McNeal, who now works as a nursing assistant at Dutch Manor in Rotterdam, hopes to complete her associate’s degree and then possibly head to a four-year institution. She may even attend Marist College, where her 27-year-old daughter, Alana, will start classes next fall.
Henri Celestine grinned as he caught sight of McNeal in her blue cap and gown, her fire-red 2013 tassel dangling over the mortarboard. McNeal was the type of student he likes seeing in his classes, one who refuses to give up, no matter how the odds are stacked.
“From the time she came in, she said this was just an obstacle,” recounted the Washington Irving teacher.

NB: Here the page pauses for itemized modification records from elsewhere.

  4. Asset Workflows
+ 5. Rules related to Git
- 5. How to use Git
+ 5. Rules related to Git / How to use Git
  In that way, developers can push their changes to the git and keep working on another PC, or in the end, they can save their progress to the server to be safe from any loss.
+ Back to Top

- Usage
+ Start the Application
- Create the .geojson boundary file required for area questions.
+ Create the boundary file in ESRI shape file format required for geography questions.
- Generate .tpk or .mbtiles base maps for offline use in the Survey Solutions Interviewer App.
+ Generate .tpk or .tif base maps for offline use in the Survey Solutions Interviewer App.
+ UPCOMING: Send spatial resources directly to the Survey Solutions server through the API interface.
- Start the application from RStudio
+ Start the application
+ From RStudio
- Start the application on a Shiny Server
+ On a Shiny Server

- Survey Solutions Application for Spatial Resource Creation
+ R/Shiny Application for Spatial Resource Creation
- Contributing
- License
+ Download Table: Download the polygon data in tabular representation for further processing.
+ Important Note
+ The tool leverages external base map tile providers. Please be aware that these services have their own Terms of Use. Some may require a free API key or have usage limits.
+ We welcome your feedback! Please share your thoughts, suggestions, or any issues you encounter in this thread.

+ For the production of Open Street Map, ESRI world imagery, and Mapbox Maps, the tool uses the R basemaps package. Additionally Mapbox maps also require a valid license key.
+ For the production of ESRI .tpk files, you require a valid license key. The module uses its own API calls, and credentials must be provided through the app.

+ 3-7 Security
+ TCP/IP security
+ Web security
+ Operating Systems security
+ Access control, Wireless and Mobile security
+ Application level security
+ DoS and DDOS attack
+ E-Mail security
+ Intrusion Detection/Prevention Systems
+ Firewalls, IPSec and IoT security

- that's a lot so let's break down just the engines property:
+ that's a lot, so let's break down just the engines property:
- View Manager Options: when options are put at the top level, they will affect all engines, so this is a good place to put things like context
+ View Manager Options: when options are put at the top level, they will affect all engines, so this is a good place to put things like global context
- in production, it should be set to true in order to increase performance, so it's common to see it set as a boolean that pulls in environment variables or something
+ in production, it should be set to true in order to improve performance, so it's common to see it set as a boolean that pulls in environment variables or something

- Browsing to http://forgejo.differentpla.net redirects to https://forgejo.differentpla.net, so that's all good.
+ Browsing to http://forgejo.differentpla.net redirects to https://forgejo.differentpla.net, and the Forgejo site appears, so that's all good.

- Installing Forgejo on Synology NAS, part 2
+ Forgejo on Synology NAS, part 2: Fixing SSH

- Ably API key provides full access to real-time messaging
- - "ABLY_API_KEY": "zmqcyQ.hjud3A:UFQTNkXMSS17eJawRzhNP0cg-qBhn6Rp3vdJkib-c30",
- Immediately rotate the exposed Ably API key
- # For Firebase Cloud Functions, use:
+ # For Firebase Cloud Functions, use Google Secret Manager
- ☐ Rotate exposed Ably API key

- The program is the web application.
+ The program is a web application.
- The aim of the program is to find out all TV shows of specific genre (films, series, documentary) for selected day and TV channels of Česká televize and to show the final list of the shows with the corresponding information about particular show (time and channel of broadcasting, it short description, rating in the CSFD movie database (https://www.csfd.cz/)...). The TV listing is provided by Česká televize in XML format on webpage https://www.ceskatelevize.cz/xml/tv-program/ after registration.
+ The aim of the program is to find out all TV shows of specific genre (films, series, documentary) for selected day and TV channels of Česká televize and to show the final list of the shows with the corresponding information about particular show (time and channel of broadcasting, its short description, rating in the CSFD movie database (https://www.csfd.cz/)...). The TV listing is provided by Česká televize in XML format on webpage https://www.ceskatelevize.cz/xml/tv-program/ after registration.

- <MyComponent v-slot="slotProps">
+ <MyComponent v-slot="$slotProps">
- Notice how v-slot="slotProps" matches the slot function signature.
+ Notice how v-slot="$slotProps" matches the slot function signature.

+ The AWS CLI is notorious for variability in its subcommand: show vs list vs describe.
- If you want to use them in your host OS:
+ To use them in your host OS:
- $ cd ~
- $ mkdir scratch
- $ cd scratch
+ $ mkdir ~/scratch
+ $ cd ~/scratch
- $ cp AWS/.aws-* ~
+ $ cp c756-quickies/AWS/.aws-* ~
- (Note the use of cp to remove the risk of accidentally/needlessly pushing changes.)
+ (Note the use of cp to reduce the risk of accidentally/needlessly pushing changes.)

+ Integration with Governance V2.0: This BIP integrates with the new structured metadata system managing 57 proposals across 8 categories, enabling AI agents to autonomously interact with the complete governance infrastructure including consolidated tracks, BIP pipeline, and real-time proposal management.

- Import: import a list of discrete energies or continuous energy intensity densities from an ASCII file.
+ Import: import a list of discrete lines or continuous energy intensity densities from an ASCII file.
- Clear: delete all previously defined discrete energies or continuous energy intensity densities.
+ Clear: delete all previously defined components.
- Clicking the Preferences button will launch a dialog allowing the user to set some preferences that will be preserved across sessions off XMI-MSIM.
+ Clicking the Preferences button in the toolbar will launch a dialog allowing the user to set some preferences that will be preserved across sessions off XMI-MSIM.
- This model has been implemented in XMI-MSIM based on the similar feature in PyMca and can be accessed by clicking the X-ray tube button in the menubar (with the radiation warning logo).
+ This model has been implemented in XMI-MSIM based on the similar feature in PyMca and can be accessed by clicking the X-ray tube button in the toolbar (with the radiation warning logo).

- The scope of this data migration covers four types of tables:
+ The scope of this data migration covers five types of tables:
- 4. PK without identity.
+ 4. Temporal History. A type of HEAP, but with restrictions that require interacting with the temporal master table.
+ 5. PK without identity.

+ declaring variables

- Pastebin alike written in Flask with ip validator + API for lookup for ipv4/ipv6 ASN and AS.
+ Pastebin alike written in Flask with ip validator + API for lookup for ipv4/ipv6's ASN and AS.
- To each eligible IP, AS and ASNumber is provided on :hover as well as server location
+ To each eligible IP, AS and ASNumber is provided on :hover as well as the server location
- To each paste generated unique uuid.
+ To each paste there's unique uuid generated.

The degrees will not only open doors for the graduates, but also increase their earning potential, explained Mark Leinung of the state Department of Education. While those without a high school degree make an average annual salary of $23,000, those with the diploma earn $32,000 annually.
Schenectady City School District Superintendent Laurence Spring lauded the graduates for their persistence. He also urged them to view their diplomas with pride, because none of them were earned easily.
“What you have accomplished shouldn’t be taken lightly,” he told the graduates. “You should hold [the diploma] up high. We do.”